While the general performance of real estate investment trusts over the last year has been unexciting, a few REITs have managed to outshine the rest with impressive returns and growth. Investors are always on the lookout for opportunities to maximize their returns, and in 2021, the spotlight is on a select group of REITs that have shown resilience and strength in the face of economic challenges.

STAG's focus on e-Commerce growth in Tier 1 markets makes it an attractive investment option for dividend investors. Read more on STAG stock and its strategic positioning in the market. STAG Industrial, Inc. (NYSE: STAG) has been a top performer in the REIT sector, with a strong focus on e-commerce growth in key markets. The company's strategic investments in industrial properties have paid off, attracting investors looking for stable returns and consistent dividends.

Medical Properties stock has improved liquidity, which should help the REIT weather challenges and support its high-yield dividend. Medical Properties Trust, Inc. (NYSE: MPW) has been a standout performer in the healthcare REIT sector, thanks to its strong liquidity position and high-yield dividend. The company's focus on acquiring and leasing healthcare facilities has proven to be a sustainable business model, attracting investors looking for stable returns in a volatile market.

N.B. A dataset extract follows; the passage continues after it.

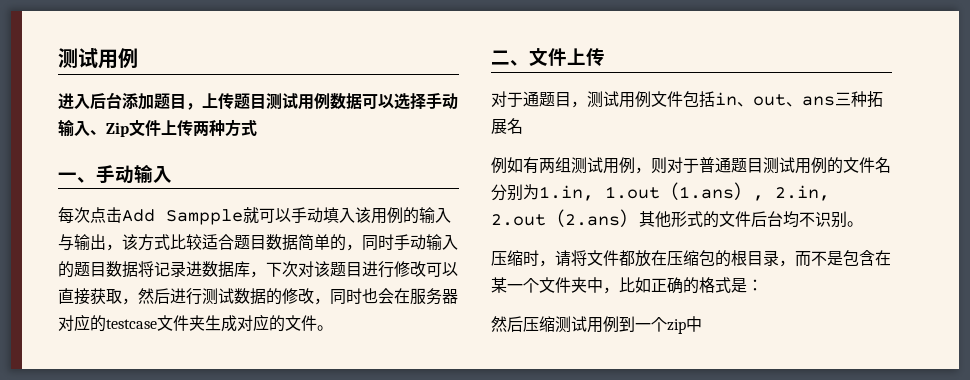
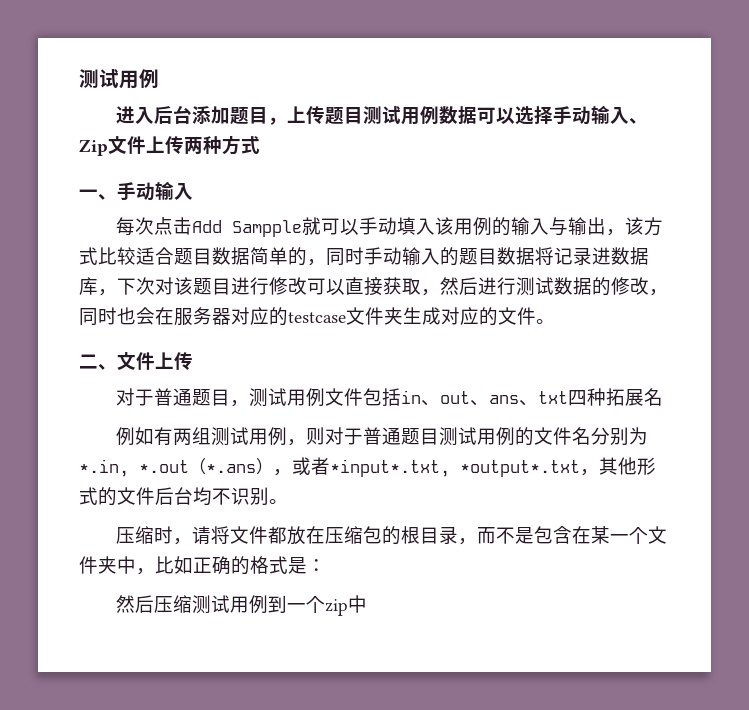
(523, 99) none -> [154,388,174,406] 普
[835,92,851,106] 三 -> [519,390,588,406] 、txt四
[539,182,830,201] [491,209,639,227] 1.in, 1.out（1.ans）, 2.in, 2.out（2.ans） -> [79,457,599,477] *.in, *.out（*.ans），或者*input*.txt, *output*.txt，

Some BREIT investors want their money back, and the fund isn't putting up a fight. Placeholder. Google Maps. Blackstone Real Estate Income Trust, Inc. (NYSE: BREIT) has faced challenges in meeting investor redemption requests, highlighting the importance of liquidity management in the REIT sector. The company's decision not to resist investor withdrawals has raised concerns among shareholders about the fund's ability to weather market downturns and maintain its dividend yield.

NewRiver REIT (GB:NRR) has released an update. NewRiver REIT PLC, a leading UK-based Real Estate Investment Trust, has released its Annual Report for the fiscal year, highlighting its strong performance and growth prospects in the UK real estate market. The company's focus on value-add investments and strategic partnerships has positioned it as a top performer in the REIT sector, attracting investors looking for exposure to the UK property market.

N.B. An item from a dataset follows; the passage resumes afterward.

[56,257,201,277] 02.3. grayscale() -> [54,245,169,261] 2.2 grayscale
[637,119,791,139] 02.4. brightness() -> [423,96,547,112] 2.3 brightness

American Healthcare REIT (AHR) saw a positive improvement to its Relative Strength (RS) Rating on Tuesday, with an increase from 66 to 71. American Healthcare Investors, LLC (NYSE: AHR) has shown resilience in the healthcare REIT sector, with a strong focus on high-quality healthcare properties and strategic acquisitions. The company's improving Relative Strength Rating reflects its solid performance and growth potential in the market, making it a top pick for investors seeking exposure to the healthcare real estate sector.

Tower real estate investment trusts (REITs) own and operate cell towers or communication towers. These towers are critical components of the telecommunications infrastructure, providing essential connectivity services to businesses and consumers. Tower REITs offer investors the opportunity to gain exposure to the growing demand for wireless communication services, with stable cash flows and attractive dividend yields.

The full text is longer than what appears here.